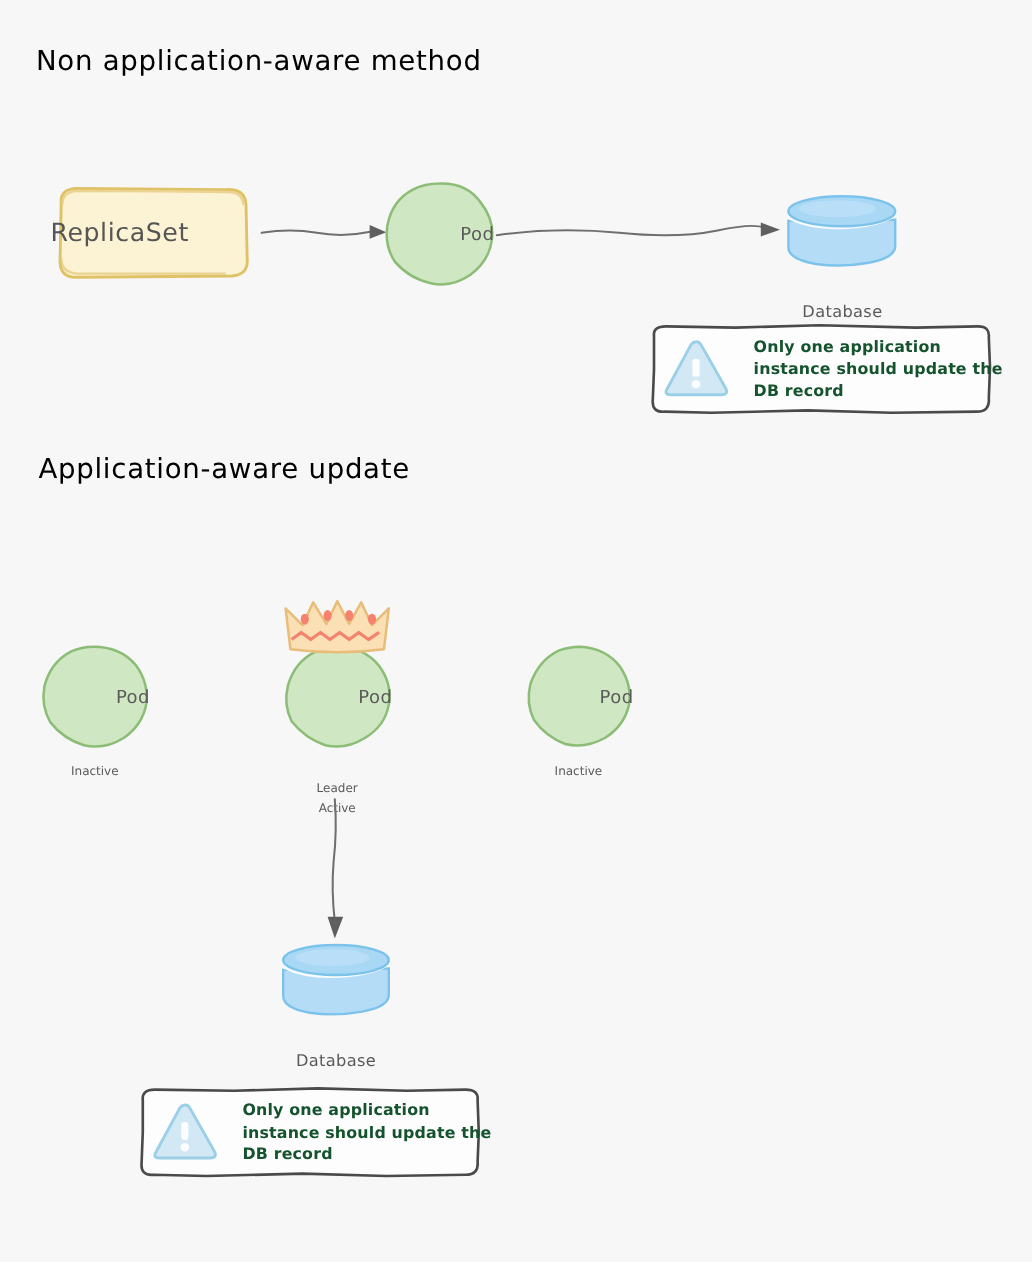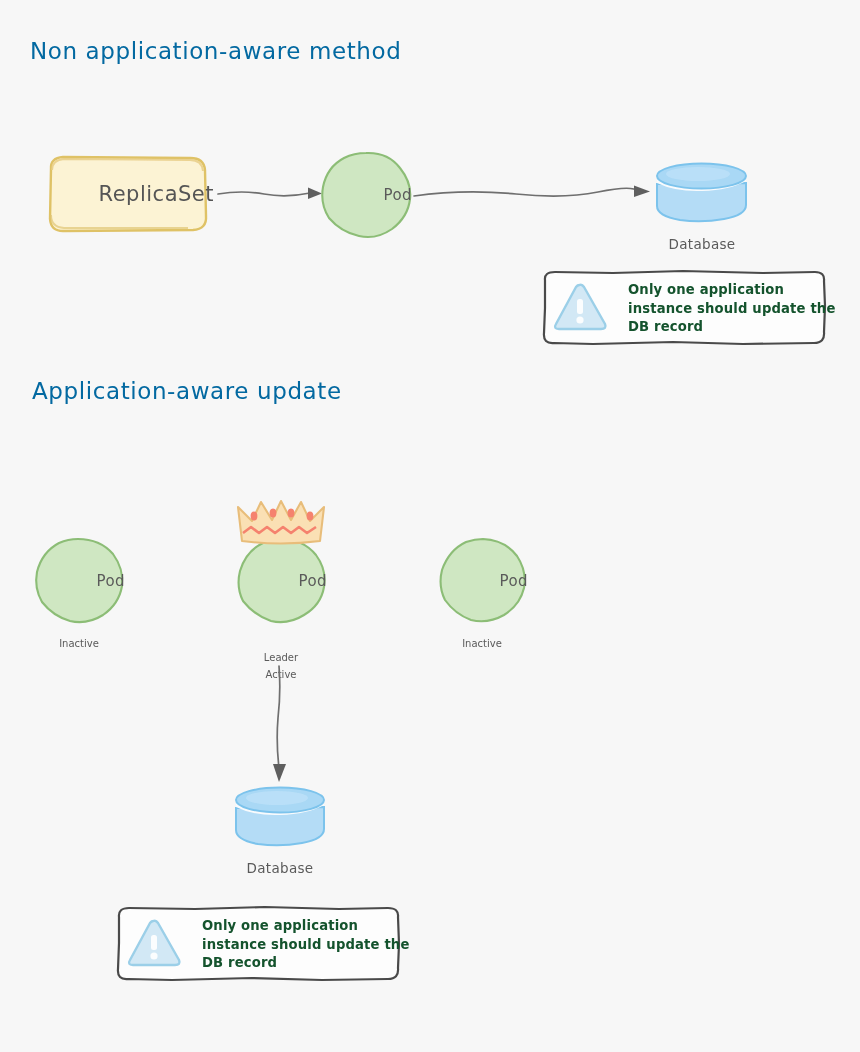--- a/index.html
+++ b/index.html
@@ -26,7 +26,7 @@
   .section-title {
     font-family: "DejaVu Sans", sans-serif;
     font-size: 23px;
-    color: #0369a1;
+    color: #000000;
     letter-spacing: 0.6px;
     white-space: nowrap;
   }

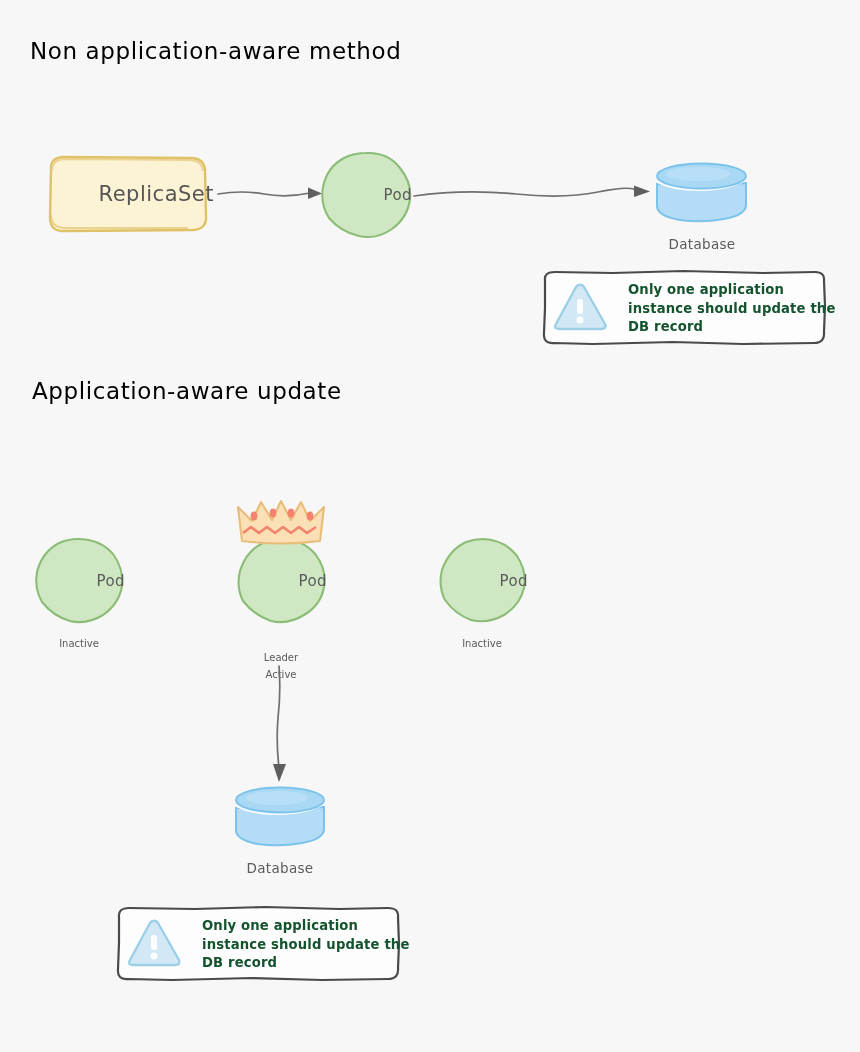--- a/index.html
+++ b/index.html
@@ -37,7 +37,7 @@
     height: 78px;
     display: flex;
     align-items: center;
-    justify-content: flex-end;
+    justify-content: flex-start;
   }
   .rs-label {
     position: relative;

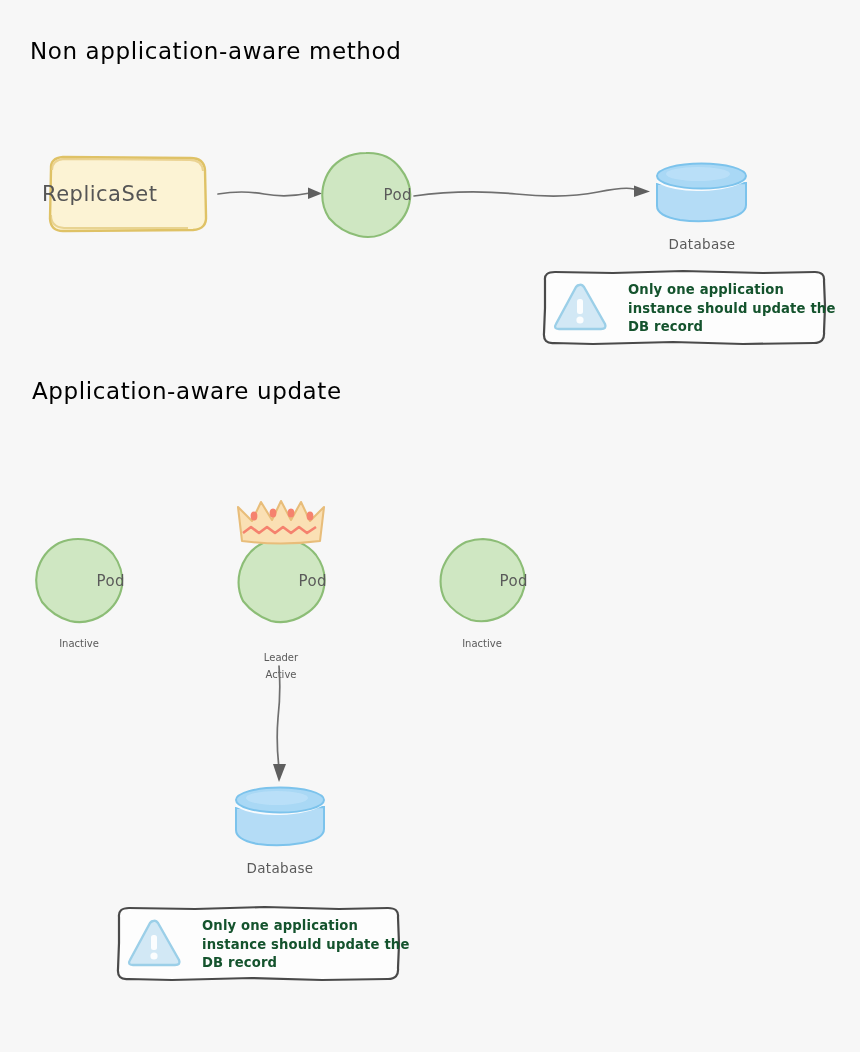--- a/index.html
+++ b/index.html
@@ -77,6 +77,7 @@
     font-size: 13.5px;
     color: #5a5a5a;
     letter-spacing: 0.3px;
+    margin-top: 16px;
   }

· · · ·

→ Activity: From the entries above, extract each line containing "flex".

→ Result of the task:
     display: flex;
-    justify-content: flex-end;
+    justify-content: flex-start;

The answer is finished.